**Web interface edit records:**
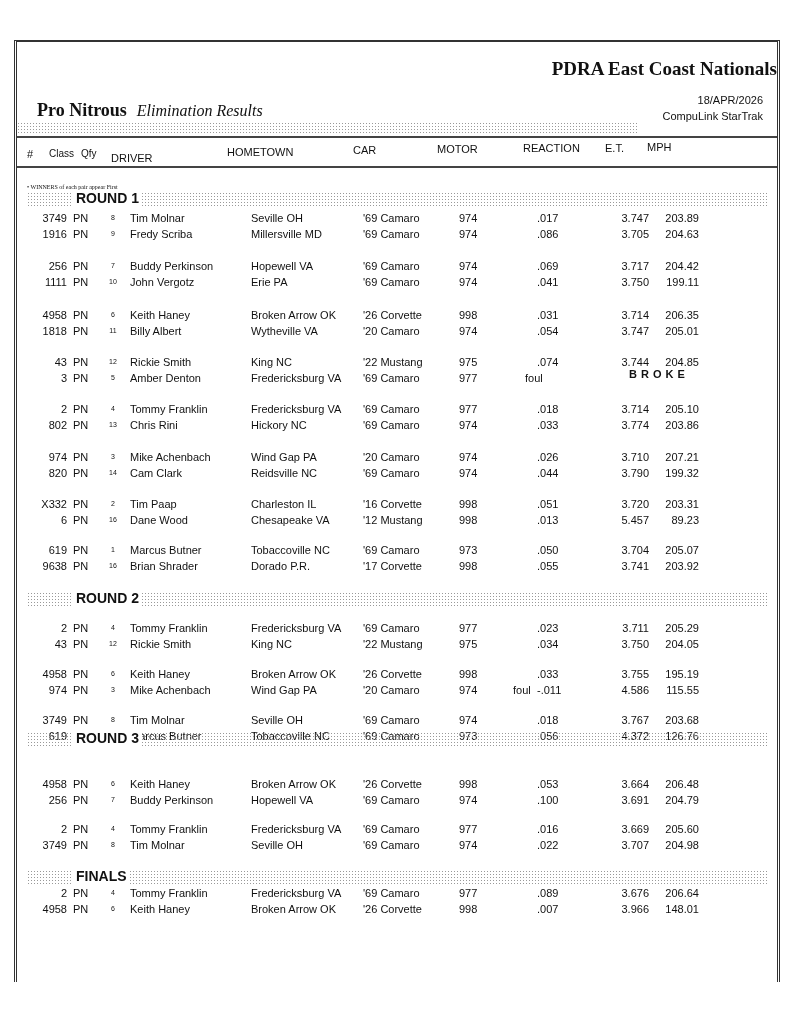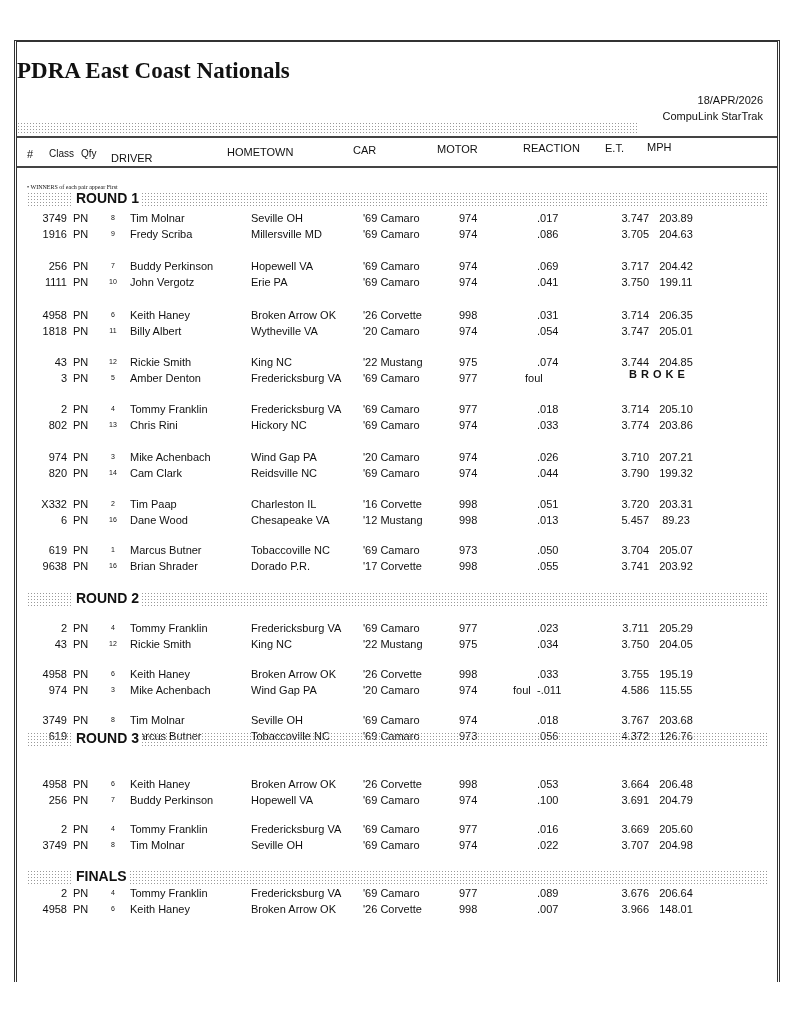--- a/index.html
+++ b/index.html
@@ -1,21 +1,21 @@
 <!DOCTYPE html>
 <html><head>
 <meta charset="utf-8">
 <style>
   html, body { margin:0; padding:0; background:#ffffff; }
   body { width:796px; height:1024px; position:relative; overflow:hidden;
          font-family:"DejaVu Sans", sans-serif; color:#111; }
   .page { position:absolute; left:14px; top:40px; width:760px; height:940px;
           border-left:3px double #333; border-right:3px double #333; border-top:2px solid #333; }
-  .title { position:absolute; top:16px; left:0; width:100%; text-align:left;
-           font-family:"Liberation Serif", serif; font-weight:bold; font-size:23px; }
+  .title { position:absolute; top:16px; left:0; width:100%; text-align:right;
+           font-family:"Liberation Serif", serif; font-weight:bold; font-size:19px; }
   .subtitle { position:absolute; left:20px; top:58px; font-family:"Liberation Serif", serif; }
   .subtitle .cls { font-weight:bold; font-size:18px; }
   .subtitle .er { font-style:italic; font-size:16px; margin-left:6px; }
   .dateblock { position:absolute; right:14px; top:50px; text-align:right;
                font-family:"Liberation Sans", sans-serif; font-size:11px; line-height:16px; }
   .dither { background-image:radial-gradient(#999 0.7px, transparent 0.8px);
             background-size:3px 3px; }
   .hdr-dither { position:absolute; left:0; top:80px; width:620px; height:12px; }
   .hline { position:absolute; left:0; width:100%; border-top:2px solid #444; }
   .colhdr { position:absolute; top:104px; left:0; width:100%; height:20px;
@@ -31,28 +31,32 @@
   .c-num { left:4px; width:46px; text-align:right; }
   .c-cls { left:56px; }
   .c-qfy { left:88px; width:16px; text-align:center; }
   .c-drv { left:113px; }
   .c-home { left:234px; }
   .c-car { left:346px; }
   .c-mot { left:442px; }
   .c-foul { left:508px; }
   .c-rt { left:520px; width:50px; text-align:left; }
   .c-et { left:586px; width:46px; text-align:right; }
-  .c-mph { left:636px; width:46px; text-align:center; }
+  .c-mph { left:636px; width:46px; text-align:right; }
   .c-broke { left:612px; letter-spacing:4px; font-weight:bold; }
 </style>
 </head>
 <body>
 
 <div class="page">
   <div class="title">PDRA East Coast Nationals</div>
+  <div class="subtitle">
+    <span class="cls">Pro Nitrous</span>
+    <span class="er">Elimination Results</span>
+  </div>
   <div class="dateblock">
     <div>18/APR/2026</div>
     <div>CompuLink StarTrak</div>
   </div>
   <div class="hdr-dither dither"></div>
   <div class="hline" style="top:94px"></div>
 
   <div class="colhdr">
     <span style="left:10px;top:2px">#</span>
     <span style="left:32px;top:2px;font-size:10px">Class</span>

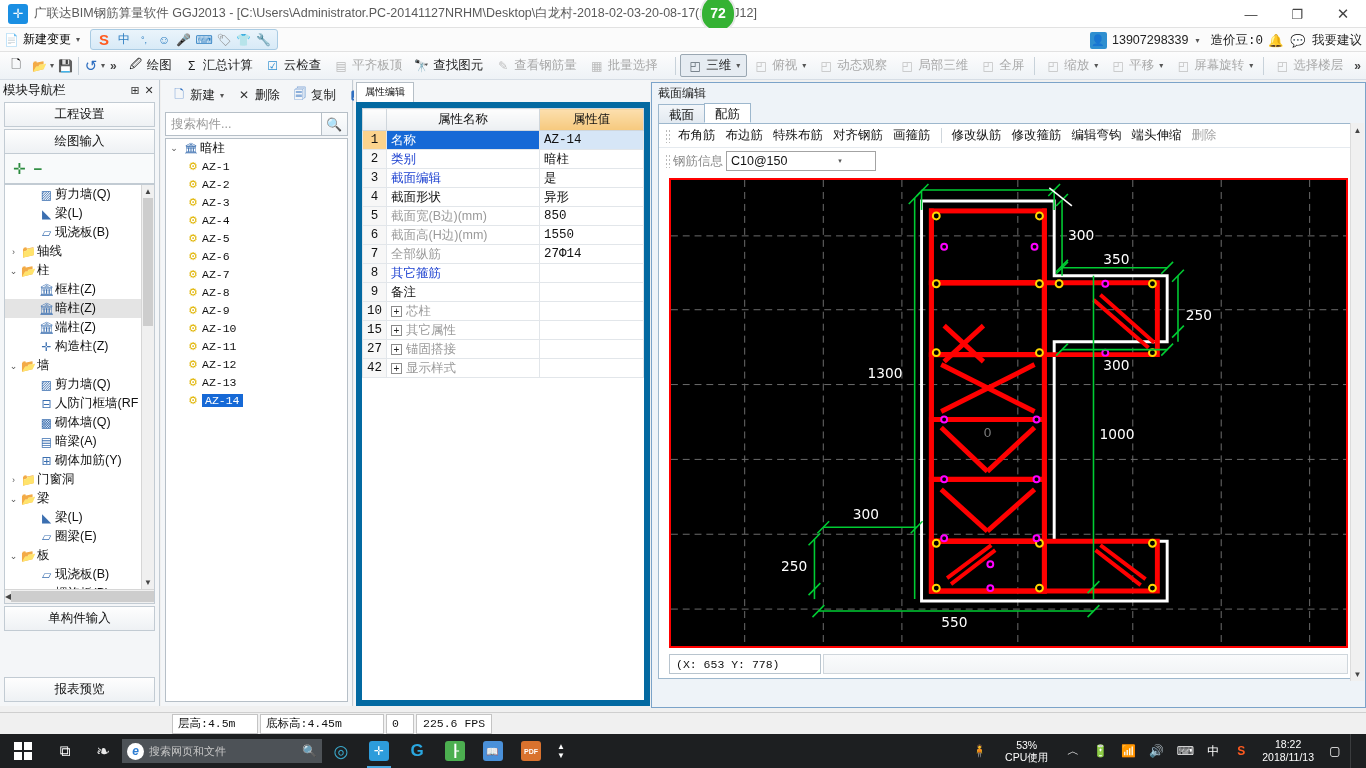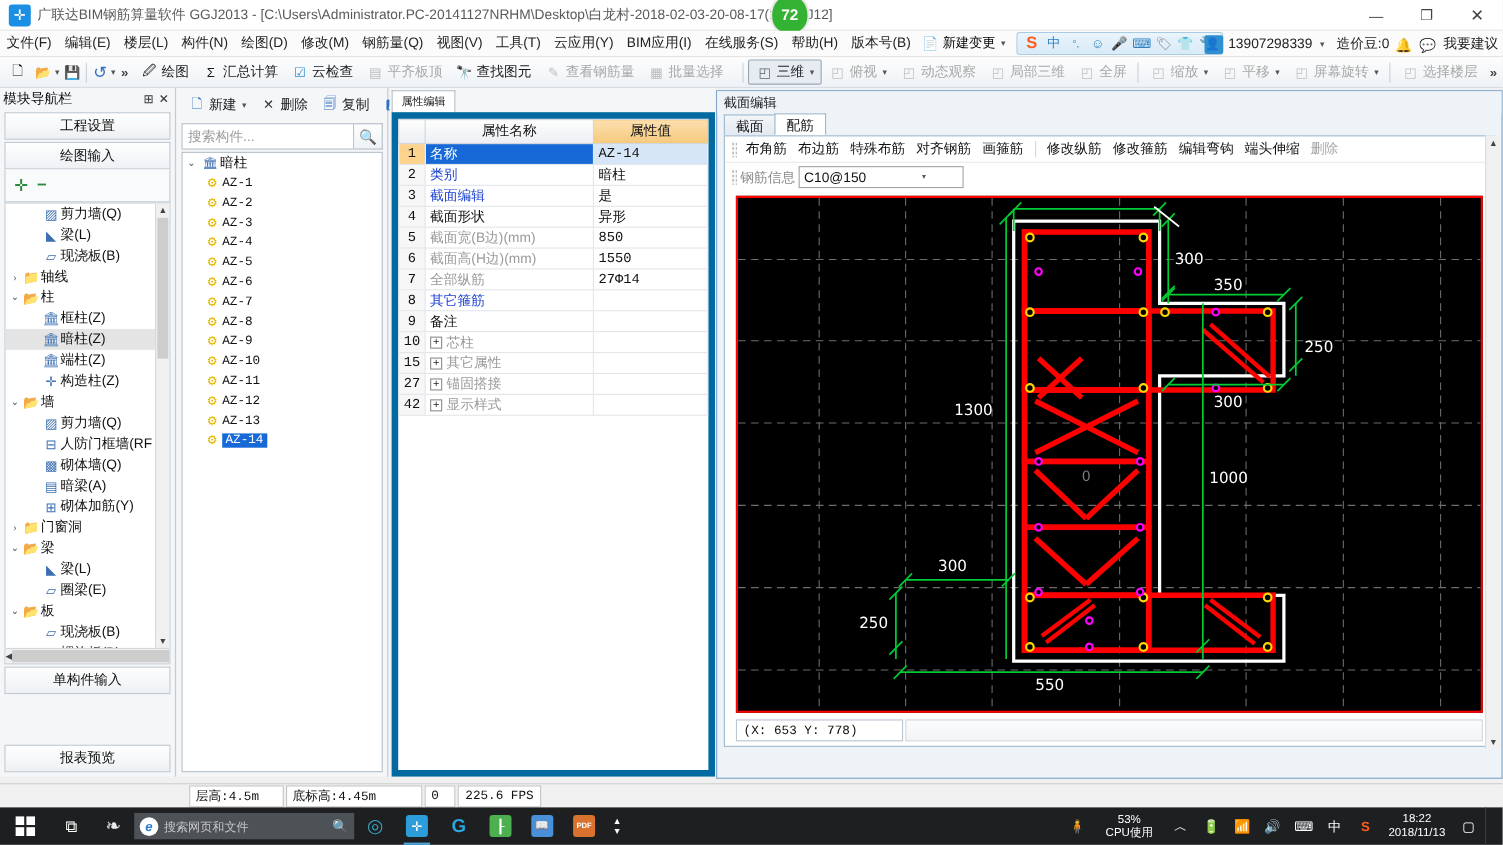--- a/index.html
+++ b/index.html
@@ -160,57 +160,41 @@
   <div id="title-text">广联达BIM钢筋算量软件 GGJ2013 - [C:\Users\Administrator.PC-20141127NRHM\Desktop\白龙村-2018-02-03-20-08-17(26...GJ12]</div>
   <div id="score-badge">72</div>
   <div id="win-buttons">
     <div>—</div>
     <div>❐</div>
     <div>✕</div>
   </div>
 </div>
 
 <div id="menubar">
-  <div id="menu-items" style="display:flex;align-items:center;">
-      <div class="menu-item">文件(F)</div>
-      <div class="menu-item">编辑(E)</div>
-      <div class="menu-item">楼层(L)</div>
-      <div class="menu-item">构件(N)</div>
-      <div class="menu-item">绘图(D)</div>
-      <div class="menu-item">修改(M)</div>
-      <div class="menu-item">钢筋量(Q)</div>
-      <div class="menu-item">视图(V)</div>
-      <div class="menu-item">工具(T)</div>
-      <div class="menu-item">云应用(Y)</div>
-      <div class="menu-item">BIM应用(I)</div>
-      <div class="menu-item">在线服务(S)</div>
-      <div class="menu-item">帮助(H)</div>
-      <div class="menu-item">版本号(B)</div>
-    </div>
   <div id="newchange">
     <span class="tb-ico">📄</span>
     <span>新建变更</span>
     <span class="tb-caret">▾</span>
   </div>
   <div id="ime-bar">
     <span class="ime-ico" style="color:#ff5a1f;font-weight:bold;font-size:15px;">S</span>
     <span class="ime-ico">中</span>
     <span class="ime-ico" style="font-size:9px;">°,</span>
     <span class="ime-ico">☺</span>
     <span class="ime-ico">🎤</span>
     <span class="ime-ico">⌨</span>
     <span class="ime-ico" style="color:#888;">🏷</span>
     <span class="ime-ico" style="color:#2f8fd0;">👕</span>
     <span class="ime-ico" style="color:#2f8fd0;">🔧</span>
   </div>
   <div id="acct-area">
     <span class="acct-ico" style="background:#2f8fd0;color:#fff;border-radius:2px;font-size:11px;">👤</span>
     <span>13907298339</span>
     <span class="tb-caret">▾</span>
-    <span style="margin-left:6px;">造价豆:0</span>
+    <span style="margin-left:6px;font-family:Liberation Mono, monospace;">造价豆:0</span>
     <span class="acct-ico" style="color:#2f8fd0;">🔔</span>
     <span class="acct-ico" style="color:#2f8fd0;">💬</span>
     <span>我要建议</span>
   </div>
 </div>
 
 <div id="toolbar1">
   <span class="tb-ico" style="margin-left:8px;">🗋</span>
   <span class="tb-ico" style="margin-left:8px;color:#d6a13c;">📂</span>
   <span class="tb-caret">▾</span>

**Task directions:** Starting with the first line of the data above, write out each line exactly up to and including the line that holds "right:14px; top:50px; text-align:right;". Pictures stay out.

**Response for this exercise:**
--- a/index.html
+++ b/index.html
@@ -1,21 +1,21 @@
 <!DOCTYPE html>
 <html><head>
 <meta charset="utf-8">
 <style>
   html, body { margin:0; padding:0; background:#ffffff; }
   body { width:796px; height:1024px; position:relative; overflow:hidden;
          font-family:"DejaVu Sans", sans-serif; color:#111; }
   .page { position:absolute; left:14px; top:40px; width:760px; height:940px;
           border-left:3px double #333; border-right:3px double #333; border-top:2px solid #333; }
-  .title { position:absolute; top:16px; left:0; width:100%; text-align:left;
-           font-family:"Liberation Serif", serif; font-weight:bold; font-size:23px; }
+  .title { position:absolute; top:16px; left:0; width:100%; text-align:right;
+           font-family:"Liberation Serif", serif; font-weight:bold; font-size:19px; }
   .subtitle { position:absolute; left:20px; top:58px; font-family:"Liberation Serif", serif; }
   .subtitle .cls { font-weight:bold; font-size:18px; }
   .subtitle .er { font-style:italic; font-size:16px; margin-left:6px; }
   .dateblock { position:absolute; right:14px; top:50px; text-align:right;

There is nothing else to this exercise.